Preparing for Basel II: common problems, practical solutions: part 2: modeling strategies
Jeffrey S. MorrisonContinuing the series dealing with requirements for Basel II and building PD and LGD models, this article offers some tips in model-building strategy so the analyst can get the most out of the data available. The focus is on selecting the right predictors, dummy variables, transformations, and interactions, evaluating influential outliers, and developing segmentation schemes.
Volumes of literature have been written on probability of default, loss given default, and the statistical techniques used to estimate them. There's a deficit of literature, however, on practical advice so the analyst can produce better models more quickly. For each topic there are a variety of approaches--many of which can work equally well. Regardless of whether the analyst is building a PD or LGD model, some practical strategies can provide a good jump-start in aligning your modeling process to the New Basel Capital Accord. In this article, we will refer to a hypothetical dataset to model the probability of default using such predictive attributes as LTV, payment history, bureau scores, and income. And although these techniques can be implemented in just about any statistical language, examples will be given using the SAS software language as well as S-PLUS.

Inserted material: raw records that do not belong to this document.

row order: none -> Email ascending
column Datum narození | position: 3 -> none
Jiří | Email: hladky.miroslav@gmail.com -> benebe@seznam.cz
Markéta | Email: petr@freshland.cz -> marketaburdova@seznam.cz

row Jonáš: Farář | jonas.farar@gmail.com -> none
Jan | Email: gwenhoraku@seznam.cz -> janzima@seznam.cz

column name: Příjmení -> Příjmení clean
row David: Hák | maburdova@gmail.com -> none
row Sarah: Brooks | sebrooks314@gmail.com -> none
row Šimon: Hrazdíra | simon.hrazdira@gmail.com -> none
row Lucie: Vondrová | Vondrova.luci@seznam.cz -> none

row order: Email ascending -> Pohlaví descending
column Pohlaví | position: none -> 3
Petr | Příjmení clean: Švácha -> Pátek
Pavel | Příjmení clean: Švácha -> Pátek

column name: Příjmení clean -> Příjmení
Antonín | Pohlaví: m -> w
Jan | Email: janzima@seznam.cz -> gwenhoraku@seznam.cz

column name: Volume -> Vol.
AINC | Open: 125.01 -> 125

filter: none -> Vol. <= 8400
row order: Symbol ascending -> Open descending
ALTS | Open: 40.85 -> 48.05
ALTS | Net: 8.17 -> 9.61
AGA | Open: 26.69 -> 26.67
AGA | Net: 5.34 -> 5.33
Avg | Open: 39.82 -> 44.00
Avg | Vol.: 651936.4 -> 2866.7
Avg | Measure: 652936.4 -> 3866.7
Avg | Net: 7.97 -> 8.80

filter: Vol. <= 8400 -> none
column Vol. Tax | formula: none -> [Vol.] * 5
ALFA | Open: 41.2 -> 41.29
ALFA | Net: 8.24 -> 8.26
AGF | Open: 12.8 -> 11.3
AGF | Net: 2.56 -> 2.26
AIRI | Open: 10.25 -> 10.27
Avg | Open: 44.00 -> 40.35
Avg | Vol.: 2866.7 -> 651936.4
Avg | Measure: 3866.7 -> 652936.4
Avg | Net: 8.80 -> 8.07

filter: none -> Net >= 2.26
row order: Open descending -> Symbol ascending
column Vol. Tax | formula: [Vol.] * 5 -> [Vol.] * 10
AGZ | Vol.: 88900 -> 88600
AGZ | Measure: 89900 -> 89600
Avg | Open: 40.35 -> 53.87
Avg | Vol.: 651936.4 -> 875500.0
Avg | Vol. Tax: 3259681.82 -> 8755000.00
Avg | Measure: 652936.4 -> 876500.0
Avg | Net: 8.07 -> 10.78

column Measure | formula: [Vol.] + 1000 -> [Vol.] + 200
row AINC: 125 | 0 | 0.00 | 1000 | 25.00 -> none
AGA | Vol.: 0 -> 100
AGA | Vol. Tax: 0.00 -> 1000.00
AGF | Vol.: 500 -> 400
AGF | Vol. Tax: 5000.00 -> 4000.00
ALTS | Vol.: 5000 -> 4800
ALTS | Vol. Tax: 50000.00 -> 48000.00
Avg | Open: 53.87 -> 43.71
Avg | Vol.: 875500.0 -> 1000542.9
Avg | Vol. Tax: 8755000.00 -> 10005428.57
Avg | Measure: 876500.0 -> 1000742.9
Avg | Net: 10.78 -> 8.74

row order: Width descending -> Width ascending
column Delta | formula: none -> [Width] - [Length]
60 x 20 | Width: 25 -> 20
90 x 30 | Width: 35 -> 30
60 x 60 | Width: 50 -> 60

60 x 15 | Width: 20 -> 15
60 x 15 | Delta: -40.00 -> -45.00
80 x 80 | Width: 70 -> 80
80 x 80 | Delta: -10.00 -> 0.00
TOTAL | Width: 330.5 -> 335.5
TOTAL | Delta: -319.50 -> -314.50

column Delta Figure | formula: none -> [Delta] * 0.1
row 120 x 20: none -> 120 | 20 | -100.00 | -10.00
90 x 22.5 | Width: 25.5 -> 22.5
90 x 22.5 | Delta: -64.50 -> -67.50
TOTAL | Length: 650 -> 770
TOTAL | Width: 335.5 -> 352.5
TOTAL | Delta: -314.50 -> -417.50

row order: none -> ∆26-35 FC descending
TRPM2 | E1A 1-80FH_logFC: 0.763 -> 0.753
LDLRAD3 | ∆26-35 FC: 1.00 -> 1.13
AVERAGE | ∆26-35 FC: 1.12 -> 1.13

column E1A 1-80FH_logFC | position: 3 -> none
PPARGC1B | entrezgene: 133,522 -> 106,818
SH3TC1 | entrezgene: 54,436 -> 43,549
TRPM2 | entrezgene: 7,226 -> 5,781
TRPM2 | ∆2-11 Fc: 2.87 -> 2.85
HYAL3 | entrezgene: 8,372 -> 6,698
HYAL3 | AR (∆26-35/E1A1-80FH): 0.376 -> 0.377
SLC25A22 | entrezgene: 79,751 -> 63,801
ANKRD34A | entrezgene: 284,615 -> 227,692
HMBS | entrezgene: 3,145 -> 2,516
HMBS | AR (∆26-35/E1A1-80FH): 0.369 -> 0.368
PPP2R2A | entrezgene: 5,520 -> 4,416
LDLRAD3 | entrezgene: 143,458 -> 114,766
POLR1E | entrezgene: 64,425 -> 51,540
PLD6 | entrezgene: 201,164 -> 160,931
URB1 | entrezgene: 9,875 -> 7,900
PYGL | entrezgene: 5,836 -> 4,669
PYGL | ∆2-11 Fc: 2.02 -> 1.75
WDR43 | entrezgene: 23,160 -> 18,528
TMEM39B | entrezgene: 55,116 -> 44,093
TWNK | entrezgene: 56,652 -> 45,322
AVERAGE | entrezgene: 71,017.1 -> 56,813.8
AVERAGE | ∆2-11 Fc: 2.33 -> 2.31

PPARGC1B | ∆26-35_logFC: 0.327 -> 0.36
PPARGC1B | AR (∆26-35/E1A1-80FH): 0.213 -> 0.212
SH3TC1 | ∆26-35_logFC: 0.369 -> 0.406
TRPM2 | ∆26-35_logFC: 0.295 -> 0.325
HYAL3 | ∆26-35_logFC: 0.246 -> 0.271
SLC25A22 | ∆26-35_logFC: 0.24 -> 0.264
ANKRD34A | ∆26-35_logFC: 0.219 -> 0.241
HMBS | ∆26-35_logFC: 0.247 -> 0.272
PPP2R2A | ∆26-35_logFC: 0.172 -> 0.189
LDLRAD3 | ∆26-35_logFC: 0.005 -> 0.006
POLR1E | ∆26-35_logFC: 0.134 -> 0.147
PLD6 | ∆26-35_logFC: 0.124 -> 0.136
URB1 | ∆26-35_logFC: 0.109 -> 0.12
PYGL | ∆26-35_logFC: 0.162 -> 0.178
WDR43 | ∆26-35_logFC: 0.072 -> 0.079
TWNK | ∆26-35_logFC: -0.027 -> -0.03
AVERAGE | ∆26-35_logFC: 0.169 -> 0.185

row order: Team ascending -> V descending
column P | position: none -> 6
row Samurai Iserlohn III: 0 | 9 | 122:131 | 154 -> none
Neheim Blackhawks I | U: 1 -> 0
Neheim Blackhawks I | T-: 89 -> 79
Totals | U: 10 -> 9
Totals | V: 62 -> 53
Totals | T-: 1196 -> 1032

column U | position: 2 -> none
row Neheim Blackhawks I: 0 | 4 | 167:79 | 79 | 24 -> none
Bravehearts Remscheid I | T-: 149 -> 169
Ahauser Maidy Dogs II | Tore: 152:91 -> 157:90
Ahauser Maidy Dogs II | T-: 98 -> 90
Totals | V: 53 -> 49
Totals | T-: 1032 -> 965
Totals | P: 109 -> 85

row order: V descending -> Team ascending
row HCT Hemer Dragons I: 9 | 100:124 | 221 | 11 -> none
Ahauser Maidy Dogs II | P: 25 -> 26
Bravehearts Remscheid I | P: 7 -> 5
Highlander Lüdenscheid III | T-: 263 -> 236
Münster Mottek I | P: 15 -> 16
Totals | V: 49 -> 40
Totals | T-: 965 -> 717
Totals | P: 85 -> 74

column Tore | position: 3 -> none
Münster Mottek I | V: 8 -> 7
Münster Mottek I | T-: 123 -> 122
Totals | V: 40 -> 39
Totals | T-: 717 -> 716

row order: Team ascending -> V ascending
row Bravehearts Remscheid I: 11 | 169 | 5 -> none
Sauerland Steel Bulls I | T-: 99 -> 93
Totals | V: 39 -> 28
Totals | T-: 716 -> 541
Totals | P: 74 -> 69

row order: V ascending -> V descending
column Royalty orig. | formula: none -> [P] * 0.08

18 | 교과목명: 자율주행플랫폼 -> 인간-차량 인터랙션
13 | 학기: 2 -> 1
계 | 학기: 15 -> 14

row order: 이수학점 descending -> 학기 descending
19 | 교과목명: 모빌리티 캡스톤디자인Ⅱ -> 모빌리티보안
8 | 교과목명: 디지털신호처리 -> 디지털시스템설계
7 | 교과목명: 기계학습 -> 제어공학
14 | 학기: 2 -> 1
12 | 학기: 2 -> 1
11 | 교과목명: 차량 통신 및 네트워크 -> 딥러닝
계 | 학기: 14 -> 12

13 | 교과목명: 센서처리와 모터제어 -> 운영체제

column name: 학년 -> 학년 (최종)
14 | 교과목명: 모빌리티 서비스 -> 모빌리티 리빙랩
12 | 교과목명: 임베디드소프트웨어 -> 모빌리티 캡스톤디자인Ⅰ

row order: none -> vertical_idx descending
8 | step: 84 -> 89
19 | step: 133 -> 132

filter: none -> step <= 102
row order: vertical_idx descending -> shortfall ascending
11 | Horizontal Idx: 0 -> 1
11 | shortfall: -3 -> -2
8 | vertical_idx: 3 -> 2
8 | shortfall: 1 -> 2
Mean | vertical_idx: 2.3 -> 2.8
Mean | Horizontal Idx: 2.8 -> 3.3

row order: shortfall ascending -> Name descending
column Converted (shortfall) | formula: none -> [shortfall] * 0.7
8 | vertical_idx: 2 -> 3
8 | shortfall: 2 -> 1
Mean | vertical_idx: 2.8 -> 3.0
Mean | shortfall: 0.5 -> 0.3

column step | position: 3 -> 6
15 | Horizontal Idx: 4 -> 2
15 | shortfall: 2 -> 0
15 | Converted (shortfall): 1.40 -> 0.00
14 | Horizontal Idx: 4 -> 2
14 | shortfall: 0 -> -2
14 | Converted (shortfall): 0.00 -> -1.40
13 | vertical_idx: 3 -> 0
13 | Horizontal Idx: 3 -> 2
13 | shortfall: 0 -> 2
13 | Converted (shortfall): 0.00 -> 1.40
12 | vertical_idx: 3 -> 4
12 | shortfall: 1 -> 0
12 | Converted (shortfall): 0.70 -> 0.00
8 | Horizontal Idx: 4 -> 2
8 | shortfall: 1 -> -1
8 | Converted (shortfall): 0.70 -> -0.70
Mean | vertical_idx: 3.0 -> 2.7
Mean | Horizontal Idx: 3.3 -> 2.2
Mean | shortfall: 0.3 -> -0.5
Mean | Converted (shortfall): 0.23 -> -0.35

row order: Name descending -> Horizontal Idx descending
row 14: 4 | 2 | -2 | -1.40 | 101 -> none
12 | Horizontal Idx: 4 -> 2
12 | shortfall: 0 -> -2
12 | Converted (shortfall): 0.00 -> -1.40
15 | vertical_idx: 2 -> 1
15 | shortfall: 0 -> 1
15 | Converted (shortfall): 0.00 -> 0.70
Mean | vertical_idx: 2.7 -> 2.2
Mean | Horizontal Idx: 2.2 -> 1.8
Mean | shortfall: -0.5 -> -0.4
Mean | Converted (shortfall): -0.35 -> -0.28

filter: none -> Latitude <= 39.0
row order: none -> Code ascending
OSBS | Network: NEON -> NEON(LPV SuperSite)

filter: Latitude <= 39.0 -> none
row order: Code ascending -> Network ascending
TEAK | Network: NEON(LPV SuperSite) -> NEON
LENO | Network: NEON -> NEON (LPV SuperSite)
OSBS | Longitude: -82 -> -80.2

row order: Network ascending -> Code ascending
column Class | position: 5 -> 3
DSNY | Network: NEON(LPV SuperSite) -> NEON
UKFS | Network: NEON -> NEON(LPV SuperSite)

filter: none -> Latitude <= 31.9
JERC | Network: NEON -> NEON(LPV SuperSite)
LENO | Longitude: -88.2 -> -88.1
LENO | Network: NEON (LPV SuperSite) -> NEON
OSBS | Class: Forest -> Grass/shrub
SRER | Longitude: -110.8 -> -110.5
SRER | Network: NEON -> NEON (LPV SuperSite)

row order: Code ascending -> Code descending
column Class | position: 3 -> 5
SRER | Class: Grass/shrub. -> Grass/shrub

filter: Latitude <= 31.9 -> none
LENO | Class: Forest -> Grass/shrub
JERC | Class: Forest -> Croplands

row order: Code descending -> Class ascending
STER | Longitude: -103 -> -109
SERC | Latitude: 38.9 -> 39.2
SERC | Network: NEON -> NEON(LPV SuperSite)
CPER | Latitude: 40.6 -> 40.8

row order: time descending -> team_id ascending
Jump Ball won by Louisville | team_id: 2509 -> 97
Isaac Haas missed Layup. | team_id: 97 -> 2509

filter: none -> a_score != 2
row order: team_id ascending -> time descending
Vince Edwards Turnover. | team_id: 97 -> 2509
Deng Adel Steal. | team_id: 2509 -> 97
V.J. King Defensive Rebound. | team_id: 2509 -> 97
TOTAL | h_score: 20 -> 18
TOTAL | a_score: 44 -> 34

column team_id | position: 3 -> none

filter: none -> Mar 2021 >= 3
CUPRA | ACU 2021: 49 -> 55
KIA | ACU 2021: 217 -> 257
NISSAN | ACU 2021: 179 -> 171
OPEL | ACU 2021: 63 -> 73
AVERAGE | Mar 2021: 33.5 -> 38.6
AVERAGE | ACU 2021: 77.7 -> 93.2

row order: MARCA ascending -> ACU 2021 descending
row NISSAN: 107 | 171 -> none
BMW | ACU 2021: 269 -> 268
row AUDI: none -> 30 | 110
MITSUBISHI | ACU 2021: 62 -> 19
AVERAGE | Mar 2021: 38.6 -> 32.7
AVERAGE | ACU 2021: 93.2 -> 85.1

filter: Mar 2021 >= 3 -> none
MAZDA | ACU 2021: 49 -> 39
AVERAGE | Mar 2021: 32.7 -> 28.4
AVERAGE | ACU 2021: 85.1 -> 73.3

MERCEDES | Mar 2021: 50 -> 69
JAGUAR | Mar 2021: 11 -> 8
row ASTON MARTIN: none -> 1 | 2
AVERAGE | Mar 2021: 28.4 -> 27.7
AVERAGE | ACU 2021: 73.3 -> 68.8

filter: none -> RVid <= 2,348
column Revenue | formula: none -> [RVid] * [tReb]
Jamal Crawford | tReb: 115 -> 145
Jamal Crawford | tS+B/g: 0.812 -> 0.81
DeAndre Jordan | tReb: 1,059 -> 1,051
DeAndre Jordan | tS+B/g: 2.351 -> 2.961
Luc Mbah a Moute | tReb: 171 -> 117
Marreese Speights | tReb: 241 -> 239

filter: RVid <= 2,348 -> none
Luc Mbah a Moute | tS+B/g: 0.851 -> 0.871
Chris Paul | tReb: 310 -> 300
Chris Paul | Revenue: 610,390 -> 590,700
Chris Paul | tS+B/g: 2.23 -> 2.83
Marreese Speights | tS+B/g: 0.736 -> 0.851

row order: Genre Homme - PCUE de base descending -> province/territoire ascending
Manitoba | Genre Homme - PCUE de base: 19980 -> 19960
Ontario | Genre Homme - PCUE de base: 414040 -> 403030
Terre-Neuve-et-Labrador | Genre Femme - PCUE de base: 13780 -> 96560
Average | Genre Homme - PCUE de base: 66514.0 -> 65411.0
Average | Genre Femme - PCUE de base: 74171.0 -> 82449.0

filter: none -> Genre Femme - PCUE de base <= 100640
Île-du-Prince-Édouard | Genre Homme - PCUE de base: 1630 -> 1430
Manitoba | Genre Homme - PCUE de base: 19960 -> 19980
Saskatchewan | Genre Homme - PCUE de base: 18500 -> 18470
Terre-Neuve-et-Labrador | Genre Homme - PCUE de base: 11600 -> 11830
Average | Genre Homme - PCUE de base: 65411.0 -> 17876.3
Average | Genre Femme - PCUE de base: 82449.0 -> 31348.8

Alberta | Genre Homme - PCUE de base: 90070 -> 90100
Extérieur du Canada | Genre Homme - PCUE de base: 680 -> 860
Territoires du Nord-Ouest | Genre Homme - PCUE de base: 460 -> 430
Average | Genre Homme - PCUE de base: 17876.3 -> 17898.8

Selecting the Right Predictors
Although good modeling data may be initially hard to find, once your bank has put together the informational infrastructure for the New Capital Accord, you might have more data than you know what to do with. In building a PD model using a regression technique, typically only 10 to 15 predictor variables are finally chosen. However, you may have 200 or more potentially predictive attributes coming from your loan accounting systems, not to mention outside vendors such as economic service providers. So how do you narrow down all that information? As indicated in the May 2003 issue of The R, RMA Journal, sound judgment, combined with knowledge of simple correlations in your data, is a good starting point. Luckily, there are some additional tools to make the model-building process a little less stressful.
The first is the automatic variable selection routines found in most statistical packages. Generally, they are called forward stepwise, backward stepwise, and best-fit procedures. Forward selection builds the model from the ground up, entering a new variable and eliminating any previous variables not found statistically significant according to a specified criteria rule. The backward stepwise procedure works just the opposite. It starts with all available predictors and eliminates them one by one based upon their level of significance. Best-fit procedures may take much more computer time because they may try a variety of different variables to maximize some measure of fit rather than the significance level of each variable. What's the advise? Experiment with them all, but don't be surprised if the backward stepwise procedure works a little better in the long run. However, a word of caution--only include variables in your model that make business sense, regardless of what comes out of any automatic procedure.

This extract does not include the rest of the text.